Weißen Tee gibt es in vielen Facetten. Je nach Region unterscheiden sich die Arbeitsschritte bei der Herstellung des leichten, unfermentierten Tees so, dass bei zwei weißen Teesorten nicht einmal bemerkbar ist, dass sie von der gleichen Pflanze stammen, geschweigen denn auch noch zur selben Sorte gehören. Und so kann man mit weißen Tees wunderbar variieren, ohne dass es jemals eintönig erscheint. Der regionale Charakter bringt immer Farbe ins Weiß.
 

Nur die besten weißen Teesorten werden zu Yang Chai Tee

Da es hier um Tee in seiner reinsten Form geht – für seine Herstellung werden bis zu 30.000 junge Knospen der Teepflanze verwendet, die sehr schonend verarbeitet werden – ist die Qualität besonders wichtig. Unsere Teescouts sind auf allen Plantagen von China über Sri Lanka bis Kenia unterwegs, um zu garantieren, dass nur die besten weißen Tees in unser Sortiment gelangen.
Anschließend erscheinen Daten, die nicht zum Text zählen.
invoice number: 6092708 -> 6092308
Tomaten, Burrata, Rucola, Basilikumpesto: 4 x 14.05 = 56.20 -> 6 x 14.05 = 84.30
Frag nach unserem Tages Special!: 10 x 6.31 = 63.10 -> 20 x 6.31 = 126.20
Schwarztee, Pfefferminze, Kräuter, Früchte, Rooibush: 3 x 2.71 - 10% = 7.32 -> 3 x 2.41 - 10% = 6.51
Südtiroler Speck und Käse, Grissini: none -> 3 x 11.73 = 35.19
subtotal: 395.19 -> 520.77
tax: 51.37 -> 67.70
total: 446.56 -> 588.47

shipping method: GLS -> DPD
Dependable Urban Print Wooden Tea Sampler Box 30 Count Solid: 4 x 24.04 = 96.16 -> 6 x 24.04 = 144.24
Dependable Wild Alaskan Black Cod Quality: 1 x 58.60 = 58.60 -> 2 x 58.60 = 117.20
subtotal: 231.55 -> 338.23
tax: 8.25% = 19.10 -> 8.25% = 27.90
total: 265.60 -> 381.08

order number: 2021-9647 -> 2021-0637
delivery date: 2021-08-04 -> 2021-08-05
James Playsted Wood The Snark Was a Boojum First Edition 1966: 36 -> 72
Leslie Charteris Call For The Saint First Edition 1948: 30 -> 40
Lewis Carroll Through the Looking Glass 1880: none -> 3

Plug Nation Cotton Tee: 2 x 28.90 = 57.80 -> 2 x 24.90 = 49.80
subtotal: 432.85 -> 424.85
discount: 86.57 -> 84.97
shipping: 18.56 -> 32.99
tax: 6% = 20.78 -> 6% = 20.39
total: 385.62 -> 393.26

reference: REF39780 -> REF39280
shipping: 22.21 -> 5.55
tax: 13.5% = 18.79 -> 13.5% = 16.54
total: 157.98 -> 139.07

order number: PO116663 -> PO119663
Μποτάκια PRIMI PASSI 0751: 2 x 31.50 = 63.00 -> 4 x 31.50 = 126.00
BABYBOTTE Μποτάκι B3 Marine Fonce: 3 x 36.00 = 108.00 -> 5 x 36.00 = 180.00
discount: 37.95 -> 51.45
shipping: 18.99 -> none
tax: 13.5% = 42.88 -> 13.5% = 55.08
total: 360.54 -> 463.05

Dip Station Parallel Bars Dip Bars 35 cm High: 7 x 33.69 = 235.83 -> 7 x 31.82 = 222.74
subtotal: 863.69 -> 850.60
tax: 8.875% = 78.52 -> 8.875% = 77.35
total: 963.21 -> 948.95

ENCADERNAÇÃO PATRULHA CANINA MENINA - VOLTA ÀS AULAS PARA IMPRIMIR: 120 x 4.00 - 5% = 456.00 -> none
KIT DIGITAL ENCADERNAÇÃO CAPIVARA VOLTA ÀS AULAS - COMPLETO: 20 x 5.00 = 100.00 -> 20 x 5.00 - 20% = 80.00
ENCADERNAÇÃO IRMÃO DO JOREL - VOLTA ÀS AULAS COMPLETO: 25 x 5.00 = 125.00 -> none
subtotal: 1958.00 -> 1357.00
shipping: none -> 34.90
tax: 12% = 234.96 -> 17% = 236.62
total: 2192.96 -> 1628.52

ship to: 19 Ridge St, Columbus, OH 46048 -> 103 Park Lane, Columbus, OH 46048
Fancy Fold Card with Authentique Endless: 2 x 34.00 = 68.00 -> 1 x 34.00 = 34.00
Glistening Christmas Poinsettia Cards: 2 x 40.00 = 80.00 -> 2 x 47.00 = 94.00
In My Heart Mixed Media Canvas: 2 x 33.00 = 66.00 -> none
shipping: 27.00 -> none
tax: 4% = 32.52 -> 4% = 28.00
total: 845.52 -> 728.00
Sie müssen gigantische Nasen und einen hervorragenden Geschmackssinn haben, denn das gelingt ihnen immer spielerisch.
 

Tipps und Tricks um die Zubereitung von weißem Tee

Um den Vitamin C Gehalt nicht zu schmälern, sollte man das kochende Wasser auf ca. 70-80 Grad abkühlen lassen, bevor man sich weißen Tee aufgießt. Dadurch wird jedoch die Aufnahme der Polyphenole erschwert, Inhaltsstoffe, die direkt auf menschliche Körperzellen wirken und sich u.a. positiv auf die Fettverbrennung auswirken. Ein gängiger Trick ist deshalb, den Tee aufzugießen und dann mit einer kleinen Menge Zitronen - oder Orangensaft zu versehen. So bleiben die Inhaltsstoffe erhalten und entfalten ihre voll Beautywirkung. Egal wie man ihn genießt, weißer Tee ist immer eine wunderbar blumige und gleichzeitig vollmundige Erfahrung, die zudem sehr gut tut.